▶ _Aim of the task_: When the line with "Version du logiciel" is found, repeat it and all lines that follow it exactly, stopping at the end of the listing.

▶ _Source data_:
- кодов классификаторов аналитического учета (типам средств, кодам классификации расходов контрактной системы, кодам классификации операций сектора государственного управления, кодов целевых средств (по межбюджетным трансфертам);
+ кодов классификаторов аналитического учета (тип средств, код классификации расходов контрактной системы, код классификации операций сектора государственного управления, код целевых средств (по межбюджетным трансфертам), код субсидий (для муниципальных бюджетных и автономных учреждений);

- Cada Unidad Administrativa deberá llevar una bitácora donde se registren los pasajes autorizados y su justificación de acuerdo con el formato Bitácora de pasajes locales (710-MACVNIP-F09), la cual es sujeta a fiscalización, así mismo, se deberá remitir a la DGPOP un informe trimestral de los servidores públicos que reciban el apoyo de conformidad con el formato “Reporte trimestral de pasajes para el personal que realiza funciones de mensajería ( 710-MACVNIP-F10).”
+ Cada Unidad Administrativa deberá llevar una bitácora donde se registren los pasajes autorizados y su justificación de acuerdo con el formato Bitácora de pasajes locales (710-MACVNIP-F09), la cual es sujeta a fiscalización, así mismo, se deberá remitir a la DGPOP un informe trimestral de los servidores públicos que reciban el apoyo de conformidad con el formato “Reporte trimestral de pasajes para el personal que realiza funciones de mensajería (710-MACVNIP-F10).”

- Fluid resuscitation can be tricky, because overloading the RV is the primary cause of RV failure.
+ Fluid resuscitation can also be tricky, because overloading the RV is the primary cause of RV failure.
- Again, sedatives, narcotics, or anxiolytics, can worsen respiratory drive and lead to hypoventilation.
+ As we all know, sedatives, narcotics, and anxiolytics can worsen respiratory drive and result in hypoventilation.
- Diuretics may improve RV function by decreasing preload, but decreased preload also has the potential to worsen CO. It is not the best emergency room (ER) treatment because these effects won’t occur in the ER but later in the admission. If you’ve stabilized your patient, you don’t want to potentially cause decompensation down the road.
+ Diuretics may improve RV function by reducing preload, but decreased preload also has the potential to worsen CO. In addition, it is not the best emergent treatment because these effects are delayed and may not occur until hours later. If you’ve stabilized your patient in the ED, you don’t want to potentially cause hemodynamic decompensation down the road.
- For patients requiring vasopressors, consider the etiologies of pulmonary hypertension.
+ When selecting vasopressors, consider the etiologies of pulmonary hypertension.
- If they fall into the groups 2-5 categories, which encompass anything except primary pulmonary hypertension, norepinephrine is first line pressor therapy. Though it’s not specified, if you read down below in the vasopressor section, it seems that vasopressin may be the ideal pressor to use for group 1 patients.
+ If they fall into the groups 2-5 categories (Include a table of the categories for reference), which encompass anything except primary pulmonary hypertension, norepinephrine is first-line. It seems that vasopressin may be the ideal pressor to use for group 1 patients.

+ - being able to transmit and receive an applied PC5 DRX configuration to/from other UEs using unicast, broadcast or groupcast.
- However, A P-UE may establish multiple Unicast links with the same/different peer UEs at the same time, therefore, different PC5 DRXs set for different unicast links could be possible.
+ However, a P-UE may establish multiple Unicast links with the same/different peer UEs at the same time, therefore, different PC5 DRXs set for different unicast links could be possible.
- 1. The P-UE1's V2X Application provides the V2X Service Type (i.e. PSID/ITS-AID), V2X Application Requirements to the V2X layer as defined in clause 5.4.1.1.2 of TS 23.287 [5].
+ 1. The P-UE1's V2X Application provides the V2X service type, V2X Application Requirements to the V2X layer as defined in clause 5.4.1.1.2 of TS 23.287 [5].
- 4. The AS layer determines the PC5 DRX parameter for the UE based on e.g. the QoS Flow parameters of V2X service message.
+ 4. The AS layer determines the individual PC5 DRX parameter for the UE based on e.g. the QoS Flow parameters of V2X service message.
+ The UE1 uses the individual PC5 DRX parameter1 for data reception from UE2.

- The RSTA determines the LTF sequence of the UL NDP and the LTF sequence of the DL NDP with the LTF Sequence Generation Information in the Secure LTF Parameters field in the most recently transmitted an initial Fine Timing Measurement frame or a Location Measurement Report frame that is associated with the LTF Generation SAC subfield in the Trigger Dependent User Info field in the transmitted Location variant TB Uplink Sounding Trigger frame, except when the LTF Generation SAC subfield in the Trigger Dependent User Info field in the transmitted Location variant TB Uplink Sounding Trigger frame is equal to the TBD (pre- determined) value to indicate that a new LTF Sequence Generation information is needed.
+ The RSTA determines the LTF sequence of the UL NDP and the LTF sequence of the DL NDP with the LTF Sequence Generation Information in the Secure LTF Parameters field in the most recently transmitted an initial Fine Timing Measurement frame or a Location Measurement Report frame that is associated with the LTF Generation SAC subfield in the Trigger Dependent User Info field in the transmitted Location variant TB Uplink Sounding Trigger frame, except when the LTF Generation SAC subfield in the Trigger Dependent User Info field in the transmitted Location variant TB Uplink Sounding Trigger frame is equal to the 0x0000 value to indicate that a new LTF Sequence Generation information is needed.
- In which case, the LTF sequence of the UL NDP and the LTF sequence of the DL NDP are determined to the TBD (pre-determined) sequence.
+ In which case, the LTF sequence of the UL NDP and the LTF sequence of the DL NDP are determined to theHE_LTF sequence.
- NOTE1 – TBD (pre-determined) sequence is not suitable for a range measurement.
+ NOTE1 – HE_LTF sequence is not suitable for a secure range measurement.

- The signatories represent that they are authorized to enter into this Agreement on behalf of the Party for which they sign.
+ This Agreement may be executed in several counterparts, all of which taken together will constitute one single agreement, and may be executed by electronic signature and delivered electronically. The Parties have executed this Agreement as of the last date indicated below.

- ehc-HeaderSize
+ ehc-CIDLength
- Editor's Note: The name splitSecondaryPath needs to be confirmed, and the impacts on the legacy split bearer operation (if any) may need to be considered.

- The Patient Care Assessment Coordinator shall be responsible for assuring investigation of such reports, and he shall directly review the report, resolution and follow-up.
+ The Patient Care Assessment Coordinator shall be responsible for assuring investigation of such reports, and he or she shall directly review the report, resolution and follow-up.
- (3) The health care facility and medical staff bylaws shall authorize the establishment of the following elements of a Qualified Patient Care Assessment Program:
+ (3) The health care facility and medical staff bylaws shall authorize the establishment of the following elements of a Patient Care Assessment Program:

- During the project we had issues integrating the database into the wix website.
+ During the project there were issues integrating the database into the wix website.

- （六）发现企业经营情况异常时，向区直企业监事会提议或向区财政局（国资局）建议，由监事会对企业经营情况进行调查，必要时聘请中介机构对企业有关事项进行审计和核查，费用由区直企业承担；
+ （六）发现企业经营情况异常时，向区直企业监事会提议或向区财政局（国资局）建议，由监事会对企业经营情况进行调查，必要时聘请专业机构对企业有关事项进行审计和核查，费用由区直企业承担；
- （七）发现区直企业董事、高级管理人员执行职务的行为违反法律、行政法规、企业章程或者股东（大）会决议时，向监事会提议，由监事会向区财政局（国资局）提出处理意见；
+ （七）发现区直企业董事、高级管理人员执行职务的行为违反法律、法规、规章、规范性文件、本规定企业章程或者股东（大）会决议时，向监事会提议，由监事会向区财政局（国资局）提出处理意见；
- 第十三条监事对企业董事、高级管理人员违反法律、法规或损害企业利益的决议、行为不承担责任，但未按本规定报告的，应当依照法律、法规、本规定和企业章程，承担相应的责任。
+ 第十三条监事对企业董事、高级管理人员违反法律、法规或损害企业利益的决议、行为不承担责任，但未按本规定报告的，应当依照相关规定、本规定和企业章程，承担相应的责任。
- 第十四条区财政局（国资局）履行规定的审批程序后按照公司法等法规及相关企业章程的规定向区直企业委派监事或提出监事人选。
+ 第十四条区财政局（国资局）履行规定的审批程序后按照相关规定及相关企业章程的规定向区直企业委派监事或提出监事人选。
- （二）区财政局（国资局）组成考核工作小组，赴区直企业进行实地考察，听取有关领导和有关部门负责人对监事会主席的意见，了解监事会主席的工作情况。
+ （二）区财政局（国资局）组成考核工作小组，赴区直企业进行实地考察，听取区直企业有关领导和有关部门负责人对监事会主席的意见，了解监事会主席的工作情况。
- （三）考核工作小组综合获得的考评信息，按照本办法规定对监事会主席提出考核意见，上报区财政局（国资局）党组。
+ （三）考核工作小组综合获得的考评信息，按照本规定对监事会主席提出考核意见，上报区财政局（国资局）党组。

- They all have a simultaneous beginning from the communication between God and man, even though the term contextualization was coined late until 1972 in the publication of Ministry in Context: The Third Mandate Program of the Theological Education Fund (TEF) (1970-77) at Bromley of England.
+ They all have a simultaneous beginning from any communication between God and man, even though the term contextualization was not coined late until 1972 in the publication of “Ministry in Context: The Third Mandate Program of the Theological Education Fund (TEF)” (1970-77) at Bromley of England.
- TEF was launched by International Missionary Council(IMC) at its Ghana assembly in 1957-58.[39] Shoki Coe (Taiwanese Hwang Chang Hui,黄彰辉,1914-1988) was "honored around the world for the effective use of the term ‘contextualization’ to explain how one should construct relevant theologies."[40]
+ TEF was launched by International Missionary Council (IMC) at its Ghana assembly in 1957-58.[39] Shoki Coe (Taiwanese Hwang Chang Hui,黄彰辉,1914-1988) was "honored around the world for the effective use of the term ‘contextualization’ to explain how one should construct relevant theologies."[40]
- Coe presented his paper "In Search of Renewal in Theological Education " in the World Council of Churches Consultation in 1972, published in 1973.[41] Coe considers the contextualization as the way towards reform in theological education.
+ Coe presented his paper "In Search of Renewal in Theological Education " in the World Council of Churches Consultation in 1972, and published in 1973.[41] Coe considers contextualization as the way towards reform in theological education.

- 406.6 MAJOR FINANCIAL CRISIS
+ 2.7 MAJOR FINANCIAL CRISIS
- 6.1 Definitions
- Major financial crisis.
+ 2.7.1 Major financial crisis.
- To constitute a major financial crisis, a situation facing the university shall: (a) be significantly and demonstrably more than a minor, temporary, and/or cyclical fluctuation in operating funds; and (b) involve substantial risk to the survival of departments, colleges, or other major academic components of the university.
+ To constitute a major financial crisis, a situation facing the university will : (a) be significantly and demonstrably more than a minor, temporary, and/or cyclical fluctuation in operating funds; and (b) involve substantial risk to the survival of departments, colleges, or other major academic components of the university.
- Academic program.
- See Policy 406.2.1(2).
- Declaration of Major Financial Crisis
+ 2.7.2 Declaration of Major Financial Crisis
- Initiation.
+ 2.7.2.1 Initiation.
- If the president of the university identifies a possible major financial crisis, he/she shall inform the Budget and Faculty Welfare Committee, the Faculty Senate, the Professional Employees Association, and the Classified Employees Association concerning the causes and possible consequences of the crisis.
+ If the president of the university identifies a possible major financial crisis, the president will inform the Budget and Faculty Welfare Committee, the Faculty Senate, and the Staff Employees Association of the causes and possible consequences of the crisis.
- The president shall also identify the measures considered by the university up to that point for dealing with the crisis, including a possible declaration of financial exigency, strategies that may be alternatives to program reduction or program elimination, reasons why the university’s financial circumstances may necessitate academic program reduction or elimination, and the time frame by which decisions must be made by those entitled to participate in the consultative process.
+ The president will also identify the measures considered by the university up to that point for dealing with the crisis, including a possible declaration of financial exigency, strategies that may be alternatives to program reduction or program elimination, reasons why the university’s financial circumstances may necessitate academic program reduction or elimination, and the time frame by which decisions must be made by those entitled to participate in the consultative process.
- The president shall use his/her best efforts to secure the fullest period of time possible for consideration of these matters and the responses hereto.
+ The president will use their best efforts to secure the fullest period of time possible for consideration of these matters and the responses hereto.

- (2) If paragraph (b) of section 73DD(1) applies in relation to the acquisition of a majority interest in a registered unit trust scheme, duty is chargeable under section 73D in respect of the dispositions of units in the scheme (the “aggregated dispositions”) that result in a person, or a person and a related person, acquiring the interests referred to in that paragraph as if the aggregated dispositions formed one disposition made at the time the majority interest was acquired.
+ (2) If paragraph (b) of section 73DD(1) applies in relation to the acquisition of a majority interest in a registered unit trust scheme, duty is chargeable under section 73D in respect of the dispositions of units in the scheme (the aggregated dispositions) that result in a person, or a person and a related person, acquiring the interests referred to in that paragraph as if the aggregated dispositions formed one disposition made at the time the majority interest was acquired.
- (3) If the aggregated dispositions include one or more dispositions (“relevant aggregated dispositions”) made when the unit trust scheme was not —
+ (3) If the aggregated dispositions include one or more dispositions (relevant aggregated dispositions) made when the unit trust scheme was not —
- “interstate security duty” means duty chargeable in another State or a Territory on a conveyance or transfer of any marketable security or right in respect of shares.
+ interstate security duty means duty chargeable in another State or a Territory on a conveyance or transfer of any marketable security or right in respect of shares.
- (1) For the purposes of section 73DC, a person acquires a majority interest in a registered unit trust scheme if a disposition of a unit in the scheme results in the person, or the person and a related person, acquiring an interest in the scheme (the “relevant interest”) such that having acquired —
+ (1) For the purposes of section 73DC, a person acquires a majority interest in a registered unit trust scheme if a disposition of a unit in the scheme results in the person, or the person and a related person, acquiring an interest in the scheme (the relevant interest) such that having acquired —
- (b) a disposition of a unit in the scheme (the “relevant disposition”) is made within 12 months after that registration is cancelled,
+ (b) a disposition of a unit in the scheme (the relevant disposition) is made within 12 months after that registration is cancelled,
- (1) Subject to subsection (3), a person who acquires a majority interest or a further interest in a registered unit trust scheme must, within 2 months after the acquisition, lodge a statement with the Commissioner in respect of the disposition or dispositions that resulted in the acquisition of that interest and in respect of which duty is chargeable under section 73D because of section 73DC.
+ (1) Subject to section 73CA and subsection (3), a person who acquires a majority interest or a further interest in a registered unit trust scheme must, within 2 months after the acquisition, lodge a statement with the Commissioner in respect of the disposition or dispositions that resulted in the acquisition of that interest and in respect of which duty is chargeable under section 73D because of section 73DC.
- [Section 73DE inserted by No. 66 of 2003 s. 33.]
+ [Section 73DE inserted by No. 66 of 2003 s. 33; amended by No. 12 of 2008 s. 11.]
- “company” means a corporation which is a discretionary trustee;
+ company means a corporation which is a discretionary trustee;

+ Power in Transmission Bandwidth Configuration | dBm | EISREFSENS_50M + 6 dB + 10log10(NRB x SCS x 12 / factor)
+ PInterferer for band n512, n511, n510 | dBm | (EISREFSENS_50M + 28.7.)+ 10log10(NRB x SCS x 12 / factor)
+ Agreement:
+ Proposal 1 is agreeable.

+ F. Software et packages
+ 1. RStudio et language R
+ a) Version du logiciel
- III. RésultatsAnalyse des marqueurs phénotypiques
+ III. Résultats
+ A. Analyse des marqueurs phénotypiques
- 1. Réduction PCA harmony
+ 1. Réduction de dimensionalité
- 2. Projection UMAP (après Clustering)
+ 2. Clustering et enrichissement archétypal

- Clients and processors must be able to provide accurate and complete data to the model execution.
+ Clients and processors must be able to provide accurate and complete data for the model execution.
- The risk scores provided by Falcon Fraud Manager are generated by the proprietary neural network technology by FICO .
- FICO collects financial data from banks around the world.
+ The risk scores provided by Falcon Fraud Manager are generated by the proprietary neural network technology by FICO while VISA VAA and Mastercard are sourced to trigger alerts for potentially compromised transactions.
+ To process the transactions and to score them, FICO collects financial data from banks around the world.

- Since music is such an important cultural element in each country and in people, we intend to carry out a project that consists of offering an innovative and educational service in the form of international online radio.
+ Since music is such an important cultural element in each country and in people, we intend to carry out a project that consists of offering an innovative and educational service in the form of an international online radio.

▶ _Output of the task_:
+ a) Version du logiciel
- III. RésultatsAnalyse des marqueurs phénotypiques
+ III. Résultats
+ A. Analyse des marqueurs phénotypiques
- 1. Réduction PCA harmony
+ 1. Réduction de dimensionalité
- 2. Projection UMAP (après Clustering)
+ 2. Clustering et enrichissement archétypal

- Clients and processors must be able to provide accurate and complete data to the model execution.
+ Clients and processors must be able to provide accurate and complete data for the model execution.
- The risk scores provided by Falcon Fraud Manager are generated by the proprietary neural network technology by FICO .
- FICO collects financial data from banks around the world.
+ The risk scores provided by Falcon Fraud Manager are generated by the proprietary neural network technology by FICO while VISA VAA and Mastercard are sourced to trigger alerts for potentially compromised transactions.
+ To process the transactions and to score them, FICO collects financial data from banks around the world.

- Since music is such an important cultural element in each country and in people, we intend to carry out a project that consists of offering an innovative and educational service in the form of international online radio.
+ Since music is such an important cultural element in each country and in people, we intend to carry out a project that consists of offering an innovative and educational service in the form of an international online radio.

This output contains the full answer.